| Two questions for you: 1. Kindly be more specific about our RSA implementation. Please note, that we only use RSA with public keys, not private. If you are aware of any possible attacks on this setup, please let us know. 2. And what problems with IGE are you aware of? Any known attack? As far as we know, it is the ubiquitous CBC that has had issues. And by the way, Kerberos had to abandon PCBC - not IGE. Thank you for the offer to join in the project you represent. However, we feel that what we are doing is going in a somewhat different direction and has its own potential. The team behind Telegram, led by Nikolai Durov, consists of six ACM champions, half of them Ph.Ds in math. It took them about two years to roll out the current version of MTProto. Names and degrees may indeed not mean as much in some fields as they do in others, but this protocol is the result of thougtful and prolonged work of professionals. The basic copy on telegram.org rightfully appears as simplistic to the Hacker News resident. It was written for the general public, since we want to bring secure messaging to the masses — not just to the security geek, who has it already (in oh so many forms). But for the technically minded we provided rather detailed documentation for our protocol:
http://core.telegram.org/mtproto
and API:
http://core.telegram.org/api We would be glad to respond to criticism, but not on the level of "I looked at it for 4 minutes, maybe they didn't think about X" (as another guy in the comments below put it), or "why didn't you just use this?". If anybody here can identify a specific point and prove that it is vulnerable and can be hacked a certain way, we are ready to respond and\or fix, if neccessary. Gentlemen? |
IGE was the first attempt at an "authenticating encryption mode," originally for Kerberos. It was a failed attempt (it does not provide integrity protection), and had to be removed. That was the beginning of a 20 year quest for an authenticating encryption mode that works, which recently culminated in modes like OCB and GCM. I don't see any integrity protection documented anywhere in your protocol spec, so if you're relying on IGE, it's broken.

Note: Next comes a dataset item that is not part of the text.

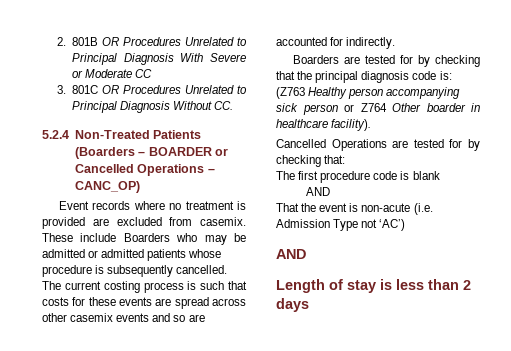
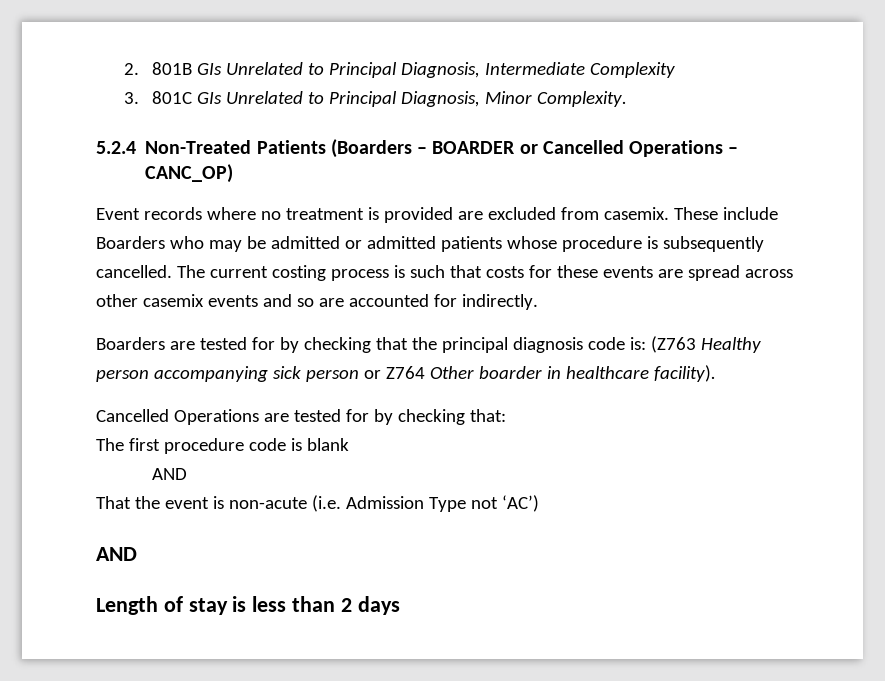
- 2. 801B OR Procedures Unrelated to Principal Diagnosis With Severe or Moderate CC
+ 2. 801B GIs Unrelated to Principal Diagnosis, Intermediate Complexity
- 3. 801C OR Procedures Unrelated to Principal Diagnosis Without CC.
+ 3. 801C GIs Unrelated to Principal Diagnosis, Minor Complexity.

What's more, any "problems" with CBC (I assume you're referring to padding oracle attacks) are not specific to CBC, and are endemic to IGE as well.
> The team behind Telegram, led by Nikolai Durov, consists of six ACM champions, half of them Ph.Ds in math. It took them about two years to roll out the current version of MTProto. Names and degrees may indeed not mean as much in some fields as they do in others, but this protocol is the result of thougtful and prolonged work of professionals.
I don't think their academic credentials or the amount of time they spent on this are the important metrics. If you're trying to suggest that they're thoughtful, the best metric for demonstrating that would be something like a proof for the (honestly naive-looking) KDF they made up.
In essence, the protocol seems to reflect many choices that anyone familiar with the field can immediately identify as suggesting a lack of understanding. It could be that these are simply brilliant moves that we non-ACM champions are too primitive to understand, but if that's true, you need to justify them with proofs in order to support them. Otherwise we're going to interpret them for how they appear.
> Thank you for the offer to join in the project you represent. However, we feel that what we are doing is going in a somewhat different direction and has its own potential.
Could you describe how your projects objectives are inconsistent with a protocol ratchet like Axolotol or the full TextSecure protocol?